Our goals: Study the process of precipitation and calcium carbonate formation. I'll connect this to how we can determine the tipping point for the melting of the Siberian Permafrost in paleo climate. Very clever, ingenious idea worked out and successfully carried out by by Dr. Anton Vaks and his team 4 years ago. This is a key piece of science showing how serious our current climate change future will be.
Then, if there's time, another drive further up Hwy 4 to a location where we can see a rare outcrop of the original, 100+ million year old volcanic mountain range that preceeded the formation of the Sierra and discuss how volcanoes on Mars and Earth may be connected by similar processes. More likelly, we'll explore the Stanislaus River canyon. We'll study glacier and water carved granite formations and lecture on the processes that shape canyons on Mars, the Moon, Mercury, Titan, and Earth. I'll also lecture on the Milakovitch cycles and their grounding in the semi-chaotic nature of gravity in the solar system, the last great Ice Age, evidence for a giant comet impact at the end of the Ice Age.
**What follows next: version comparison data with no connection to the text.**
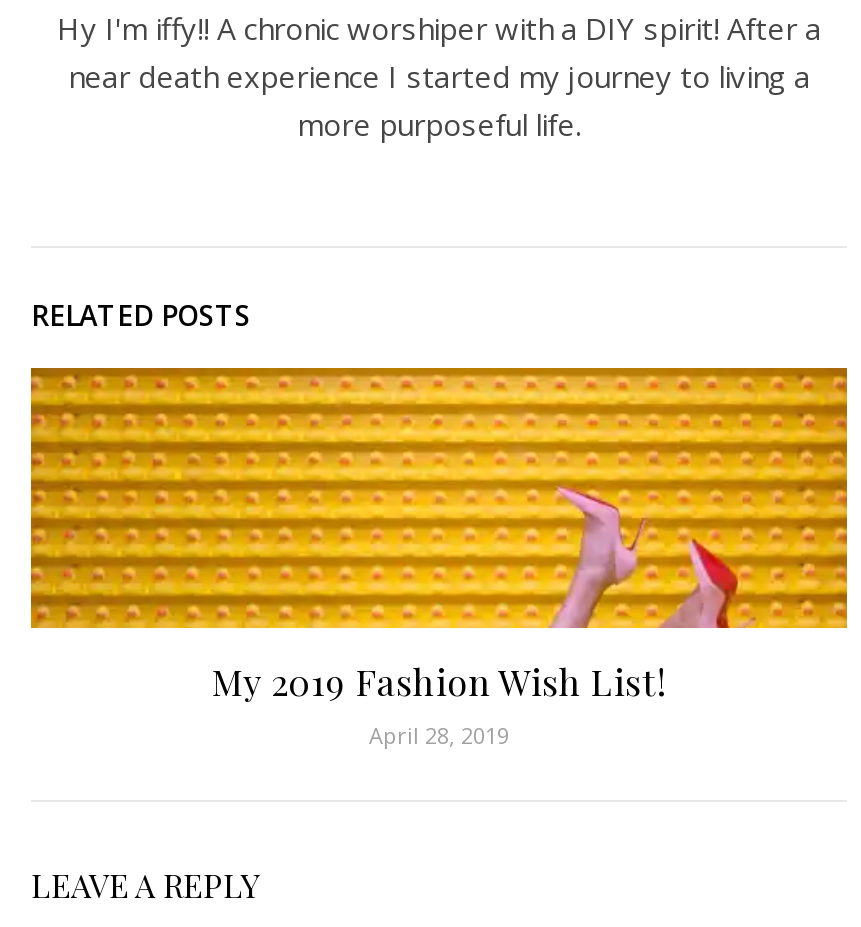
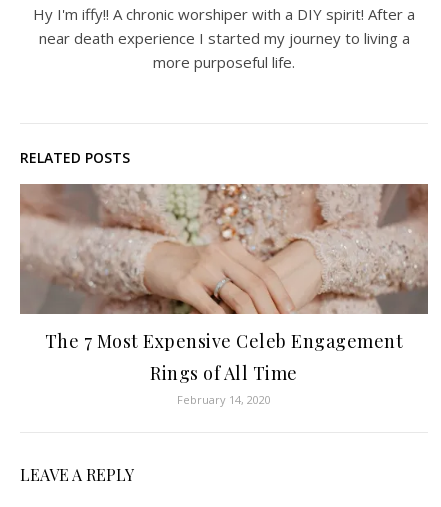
- [image]
- My 2019 Fashion Wish List!
- April 28, 2019
+ [image]
+ The 7 Most Expensive Celeb Engagement
+ Rings of All Time
+ February 14, 2020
If it's warm enough, we'll have some relaxation time swimming in the river.
At the telescope; we'll use our computer-controlled 8" scope to direct us across the heavens' best study objects
Saturday evening - Another great campfire dinner! Likely an Asian theme'd jasmine rice and vege's creation. Then, at 7:34pm, the International Space Station rises in the NW, passes right overhead reaching magnitude -3.8 - as bright as Venus! - and then sets in the SE at 7:39pm. Worth watching, and maybe a photo-op for enthusiasts.
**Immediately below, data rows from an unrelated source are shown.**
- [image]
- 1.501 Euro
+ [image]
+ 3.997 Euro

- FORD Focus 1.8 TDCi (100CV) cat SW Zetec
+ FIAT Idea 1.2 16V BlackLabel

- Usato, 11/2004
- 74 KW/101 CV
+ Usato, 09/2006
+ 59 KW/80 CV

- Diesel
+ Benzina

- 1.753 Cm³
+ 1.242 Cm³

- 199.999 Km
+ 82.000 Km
Follow up with more telescopic explorations of the evening sky. Contrasting galaxy types, nearby star clusters and the structure of the Milky Way disk that we live in. Late in the evening, the incredible objects of the Fall Milky Way and the Sagittarius Spiral Arm will be in the West, and the supernovae remnant Veil Nebula high overhead. We'll study the birth (in luminous emission nebulae) and death (in a final exhalation of their last breath) of stars, with the Ring, Owl, and Dumbell nebulae.
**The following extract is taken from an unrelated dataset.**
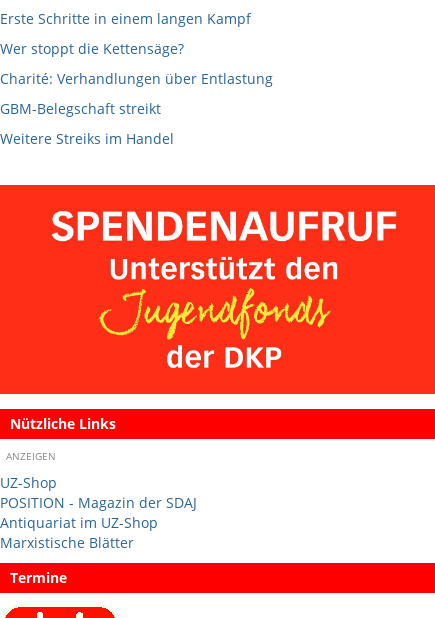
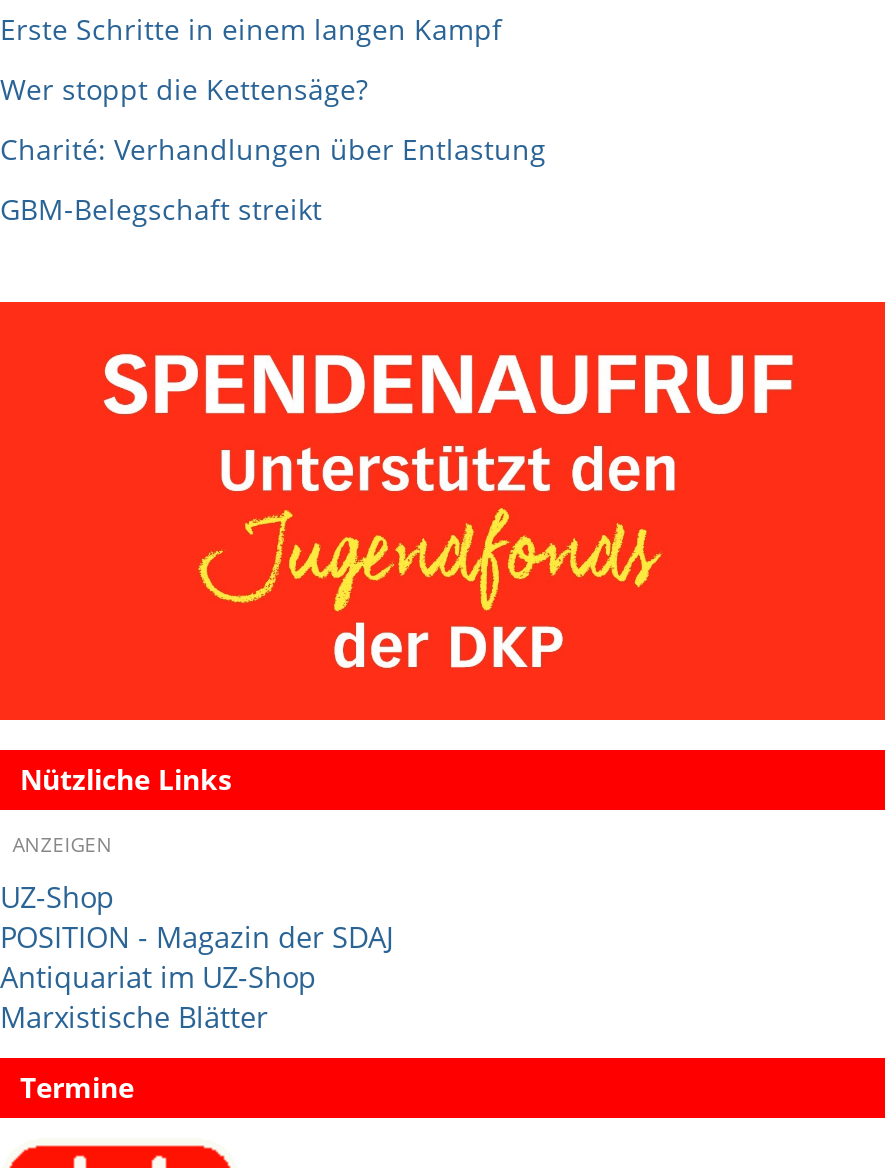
- Weitere Streiks im Handel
Another fabulous breakfast creation - this one centered around eggs and simmered black beans and vegetables with cowboy toast. Then, we'll aim the 8" scope w/ filter at the sun and I'll lecture on the solar cycles, their relation to sunspots, and to Earth climate. We may do one more hike. I'm working on that. It would be short.
Before we leave camp, I'll hand out the take-home final exams (you'll have ~10 days to finish and return to me). I'm also checking on locations which might be worth a stop on the drive home. My thought is to drive through Calveras Big Trees State Park and enjoy the giant Sequoias - largest organisms on Earth. Either way, you should be back in Santa Cruz by late afternoon if you have studying to do, so no worries.